The Belgian economy has been recovering at a slow pace. After having settled at around 1.3 % in 2014 and 2015, real growth is forecast to rise to 1.7 % in 2017 as companies start reaping the benefits of improved competitiveness and employment growth provides broader support to household spending. At the same time, a less supportive external environment risks delaying the transmission of improving competitiveness into export, investment and job growth. Lower growth compared with pre-crisis performance is in line with lower estimates for potential growth as a result of weakened productivity growth. A fall in potential growth entails long-term risks, particularly in view of the challenges Belgium faces as regards the long-term sustainability of its public finances.

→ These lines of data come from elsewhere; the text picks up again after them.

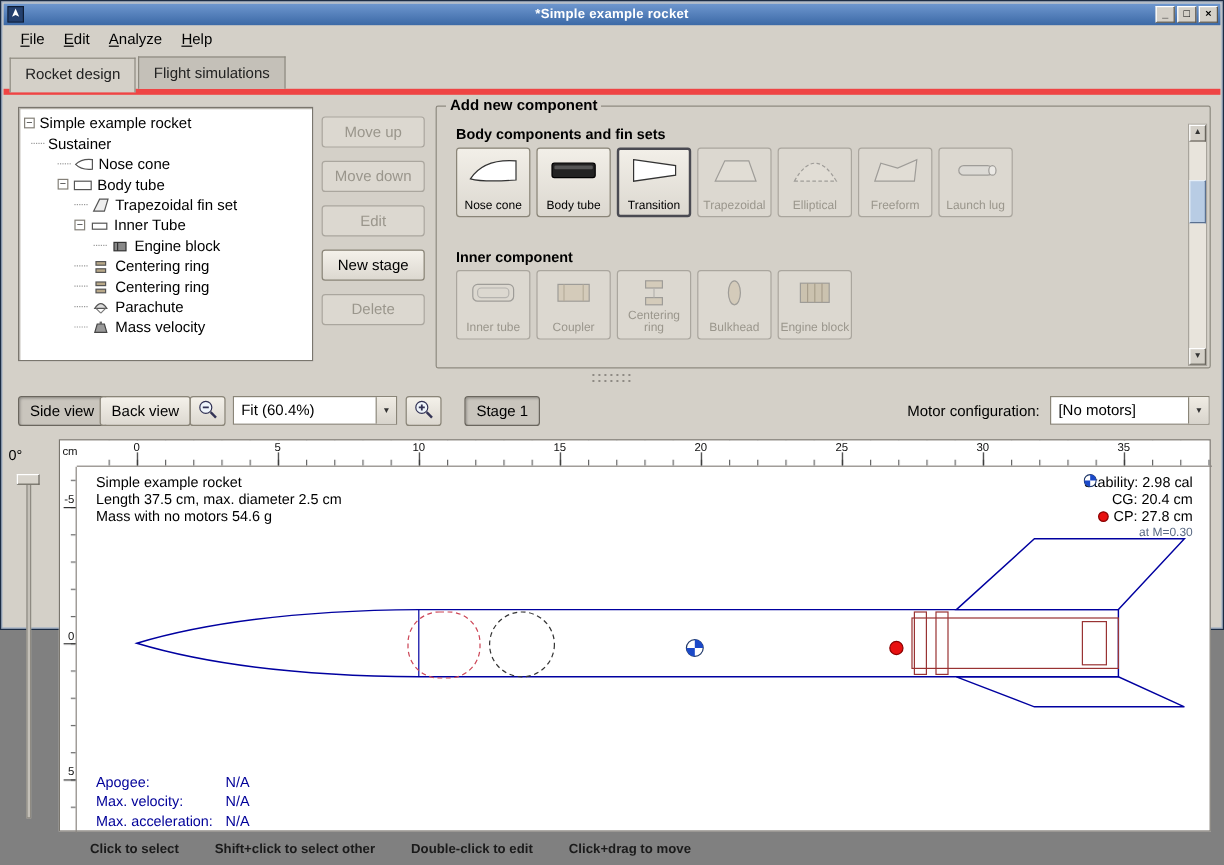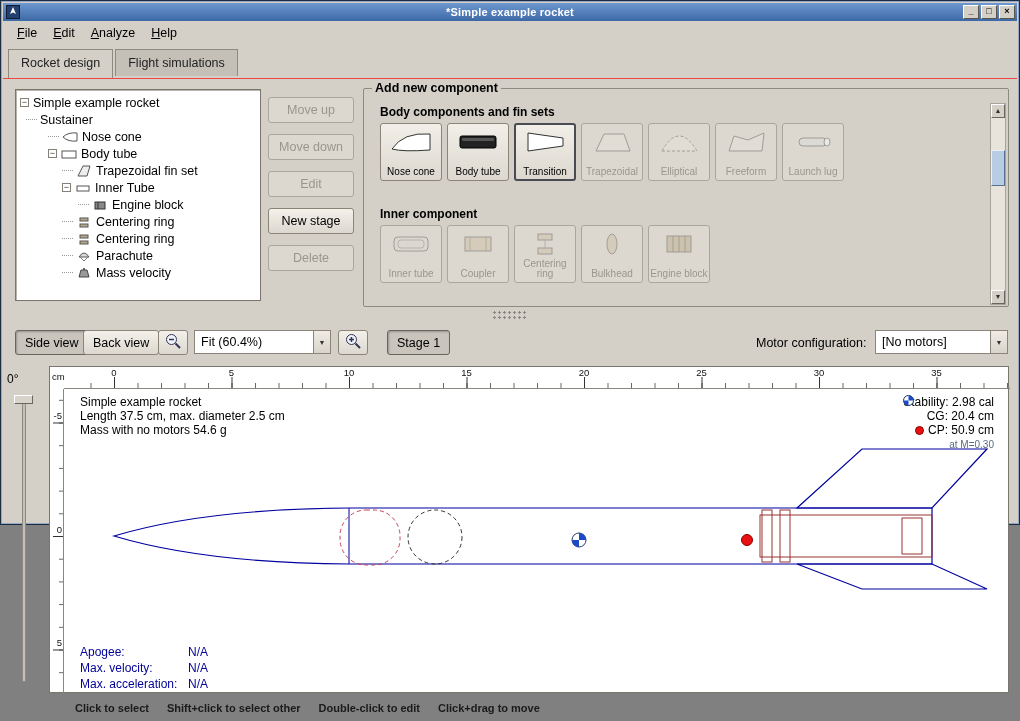--- a/index.html
+++ b/index.html
@@ -29,8 +29,8 @@
 
   
   .tabs { position:absolute; left:2px; top:46px; right:2px; height:32px;
-          display:flex; align-items:center; padding-left:5px;
-          border-bottom:1px solid #ef4444; }
+          display:flex; align-items:flex-start; padding-left:5px;
+          border-bottom:5px solid #ef4444; }
   .tab { font-size:12.5px; padding:6px 12px; border:1px solid #8e8a80; border-bottom:none;
          background:#c4c0b8; margin-right:2px; color:#222; }
   .tab.active { background:#d4d0c8; position:relative; top:1px; padding-bottom:8px; font-weight:normal; }

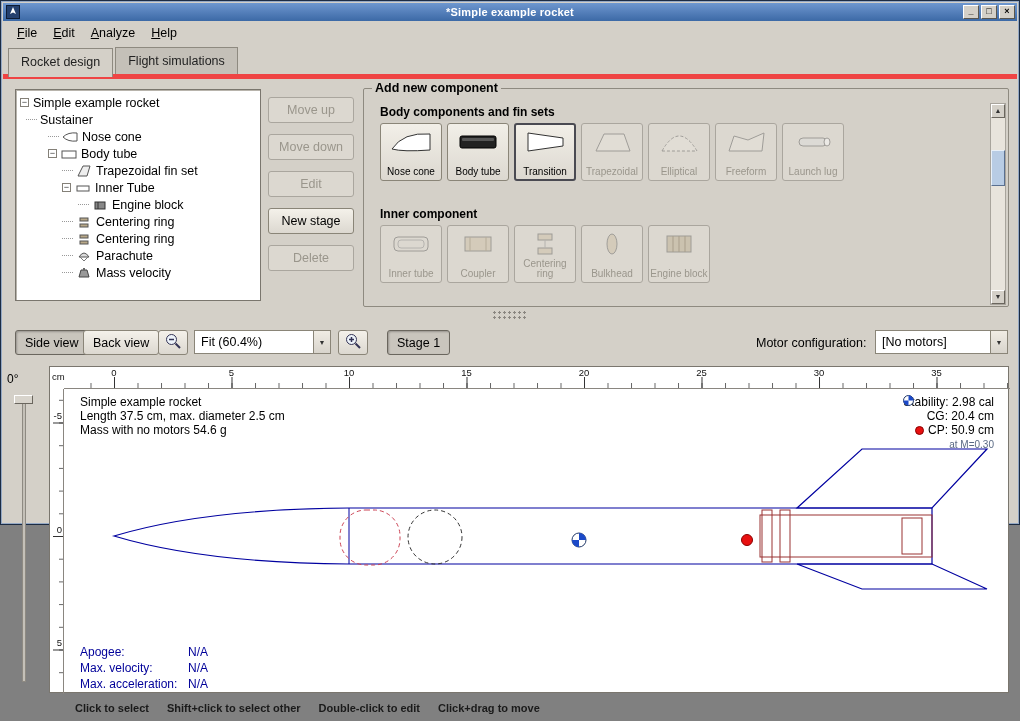--- a/index.html
+++ b/index.html
@@ -489,7 +489,7 @@
           </div>
           <div class="stab-line">
             <span class="cp-glyph"></span>
-            <span>CP: 50.9 cm</span>
+            <span>CP: 27.8 cm</span>
           </div>
           <div class="stab-mach">at M=0.30</div>
         </div>

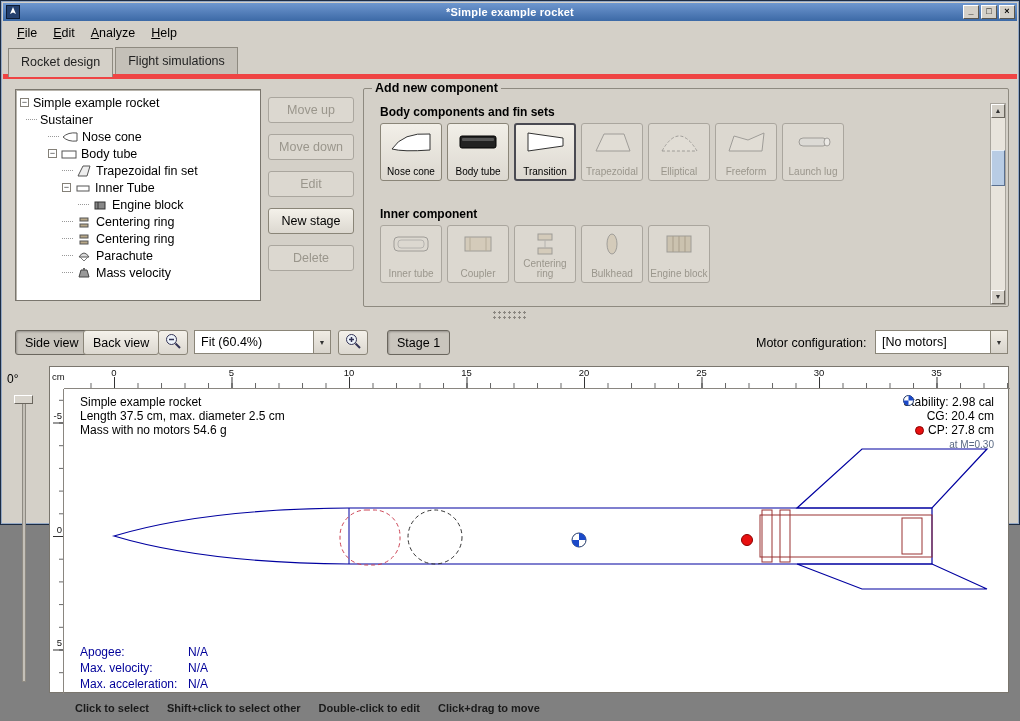--- a/index.html
+++ b/index.html
@@ -133,7 +133,7 @@
 
   
   .statusbar { position:absolute; left:0; top:697px; width:100%; height:20px;
-               padding-left:74px; display:flex; align-items:center; }
+               padding-left:74px; display:flex; align-items:center;gap:12px; }
   .statusbar span { font-size:11px; font-weight:bold; color:#1a1a1a; margin-right:18px; }
 </style>
 </head>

Belgium is experiencing no macroeconomic imbalances. A weak export and competitiveness performance is coupled with high public indebtedness, which may pose risks going forward. However, recent developments point to a stabilisation of export market shares and a reduction in wage growth. Even though public indebtedness is elevated and not on a firm downward path, which implies vulnerabilities, short-term risks appear contained. Recent policy measures include wage moderation and reductions of social security contributions. To ensure the durability of the correction, structural reforms of the wage-setting framework would be needed. The fiscal effort required to ensure the long-term sustainability of public finances is more demanding in a context of subdued nominal growth.
Read a complete analysis of Belgium's economy in the country report 2016 [2 MB]
2015 recommendations in brief
The Commission has made four country-specific recommendations to Belgium to help it improve its economic performance. These are in the areas of: public finances and pensions; taxation; labour market; wage-setting.